## WHAT NEEDS TO BE DONE
The lines below that include the word "BRADSHAW" are to be reported.
===== INFORMATION GIVEN
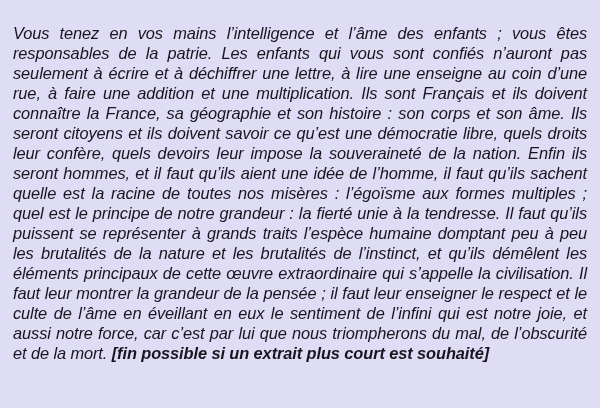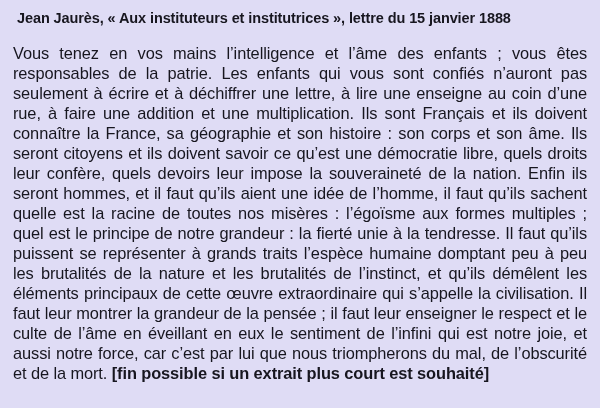--- a/index.html
+++ b/index.html
@@ -32,24 +32,24 @@
     color: #17161f;
   }
   .body-text {
     margin: 15px 0 0 0;
     padding: 0;
     font-size: 16.4px;
     line-height: 20px;
     text-align: justify;
     letter-spacing: -0.1px;
     color: #17161f;
+    font-style: italic;
   }
   .body-text .note {
     font-weight: bold;
   }
 </style>
 </head>
 <body>
 
 <div class="page">
-  <h1 class="title">Jean Jaurès, « Aux instituteurs et institutrices », lettre du 15 janvier 1888</h1>
   <p class="body-text"><span>Vous tenez en vos mains l’intelligence et l’âme des enfants ; vous êtes responsables de la patrie. Les enfants qui vous sont confiés n’auront pas seulement à écrire et à déchiffrer une lettre, à lire une enseigne au coin d’une rue, à faire une addition et une multiplication. Ils sont Français et ils doivent connaître la France, sa géographie et son histoire : son corps et son âme. Ils seront citoyens et ils doivent savoir ce qu’est une démocratie libre, quels droits leur confère, quels devoirs leur impose la souveraineté de la nation. Enfin ils seront hommes, et il faut qu’ils aient une idée de l’homme, il faut qu’ils sachent quelle est la racine de toutes nos misères : l’égoïsme aux formes multiples ; quel est le principe de notre grandeur : la fierté unie à la tendresse. Il faut qu’ils puissent se représenter à grands traits l’espèce humaine domptant peu à peu les brutalités de la nature et les brutalités de l’instinct, et qu’ils démêlent les éléments principaux de cette œuvre extraordinaire qui s’appelle la civilisation. Il faut leur montrer la grandeur de la pensée ; il faut leur enseigner le respect et le culte de l’âme en éveillant en eux le sentiment de l’infini qui est notre joie, et aussi notre force, car c’est par lui que nous triompherons du mal, de l’obscurité et de la mort. </span><span class="note">[fin possible si un extrait plus court est souhaité]</span></p>
 </div>
 
 </body></html>

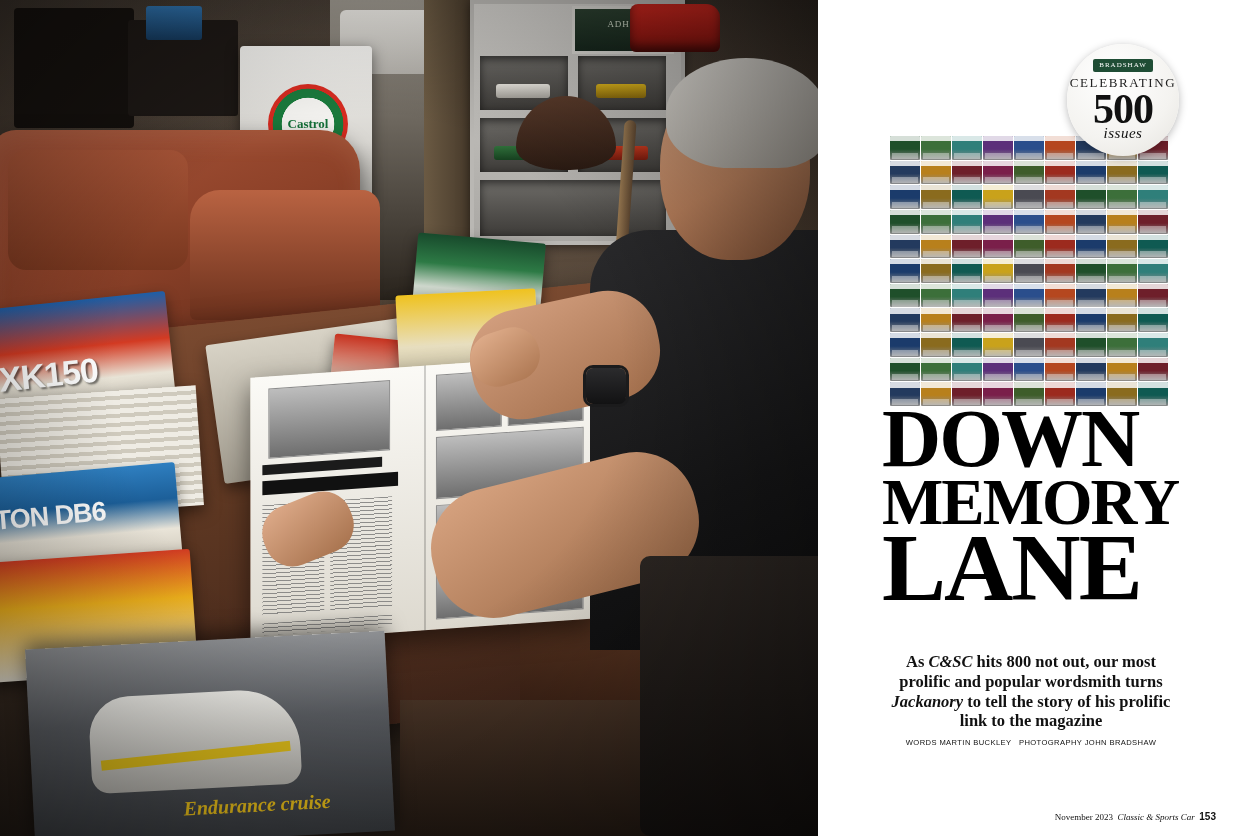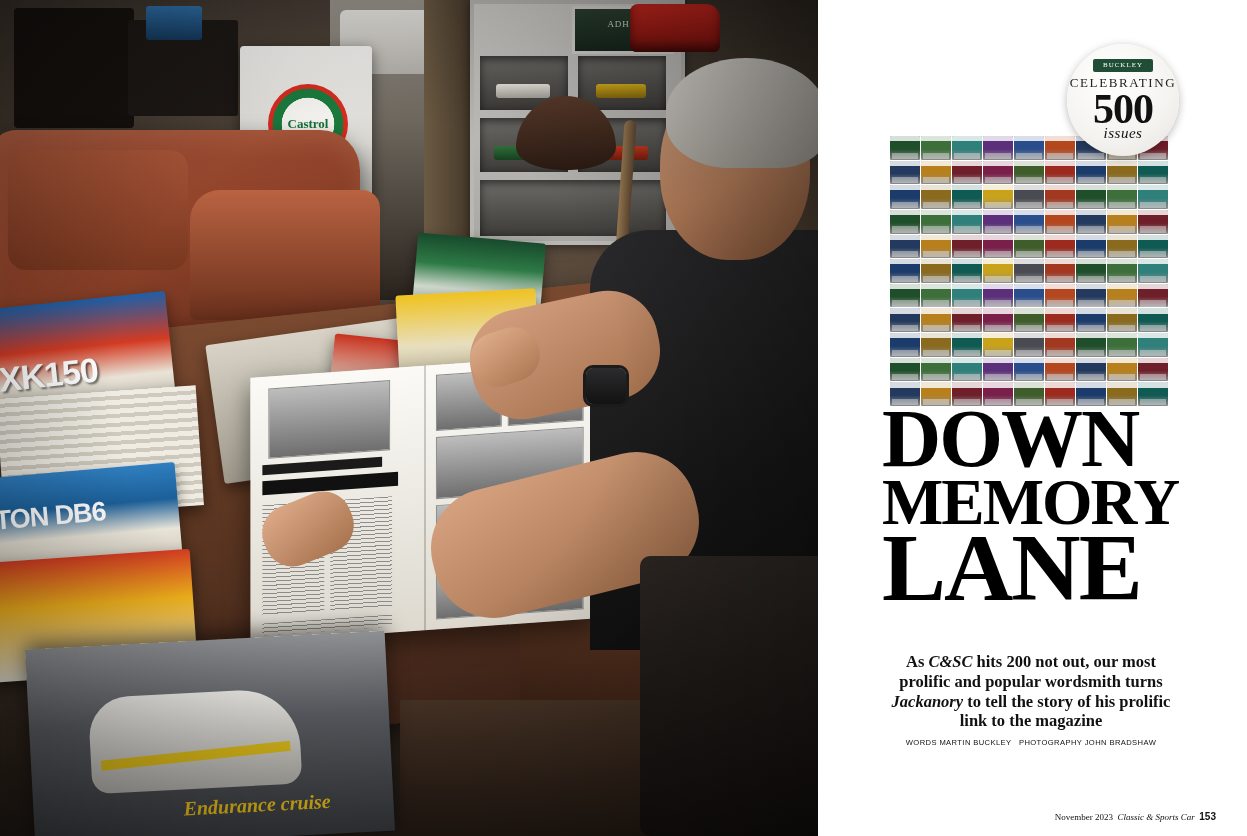--- a/index.html
+++ b/index.html
@@ -400,34 +400,34 @@
         <div class="cover" style="background: linear-gradient(rgb(110, 31, 42) 0%, rgb(110, 31, 42) 55%, rgba(0, 0, 0, 0.45) 100%);"></div>
         <div class="cover" style="background: linear-gradient(rgb(122, 31, 74) 0%, rgb(122, 31, 74) 55%, rgba(0, 0, 0, 0.45) 100%);"></div>
         <div class="cover" style="background: linear-gradient(rgb(62, 93, 42) 0%, rgb(62, 93, 42) 55%, rgba(0, 0, 0, 0.45) 100%);"></div>
         <div class="cover" style="background: linear-gradient(rgb(156, 42, 30) 0%, rgb(156, 42, 30) 55%, rgba(0, 0, 0, 0.45) 100%);"></div>
         <div class="cover" style="background: linear-gradient(rgb(27, 59, 107) 0%, rgb(27, 59, 107) 55%, rgba(0, 0, 0, 0.45) 100%);"></div>
         <div class="cover" style="background: linear-gradient(rgb(138, 107, 30) 0%, rgb(138, 107, 30) 55%, rgba(0, 0, 0, 0.45) 100%);"></div>
         <div class="cover" style="background: linear-gradient(rgb(15, 90, 82) 0%, rgb(15, 90, 82) 55%, rgba(0, 0, 0, 0.45) 100%);"></div>
       </div>
 
     <div class="badge">
-      <div class="badge-top">BUCKLEY</div>
+      <div class="badge-top">BRADSHAW</div>
       <div class="badge-celebrating">CELEBRATING</div>
       <div class="badge-num">500</div>
       <div class="badge-issues">issues</div>
     </div>
 
     <div class="headline">
       <span class="hl-line hl1">DOWN</span>
       <span class="hl-line hl2">MEMORY</span>
       <span class="hl-line hl3">LANE</span>
     </div>
 
     <div class="standfirst">
-      <span>As </span><i>C&amp;SC</i><span> hits 200 not out, our most prolific and popular wordsmith turns </span><i>Jackanory</i><span> to tell the story of his prolific link to the magazine</span>
+      <span>As </span><i>C&amp;SC</i><span> hits 800 not out, our most prolific and popular wordsmith turns </span><i>Jackanory</i><span> to tell the story of his prolific link to the magazine</span>
     </div>
 
     <div class="credits">
       <span>WORDS</span>
       <b>MARTIN BUCKLEY</b>
       &nbsp;
       <span>PHOTOGRAPHY</span>
       <b>JOHN BRADSHAW</b>
     </div>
==========
## WRITTEN ANSWER
+      <div class="badge-top">BRADSHAW</div>
       <b>JOHN BRADSHAW</b>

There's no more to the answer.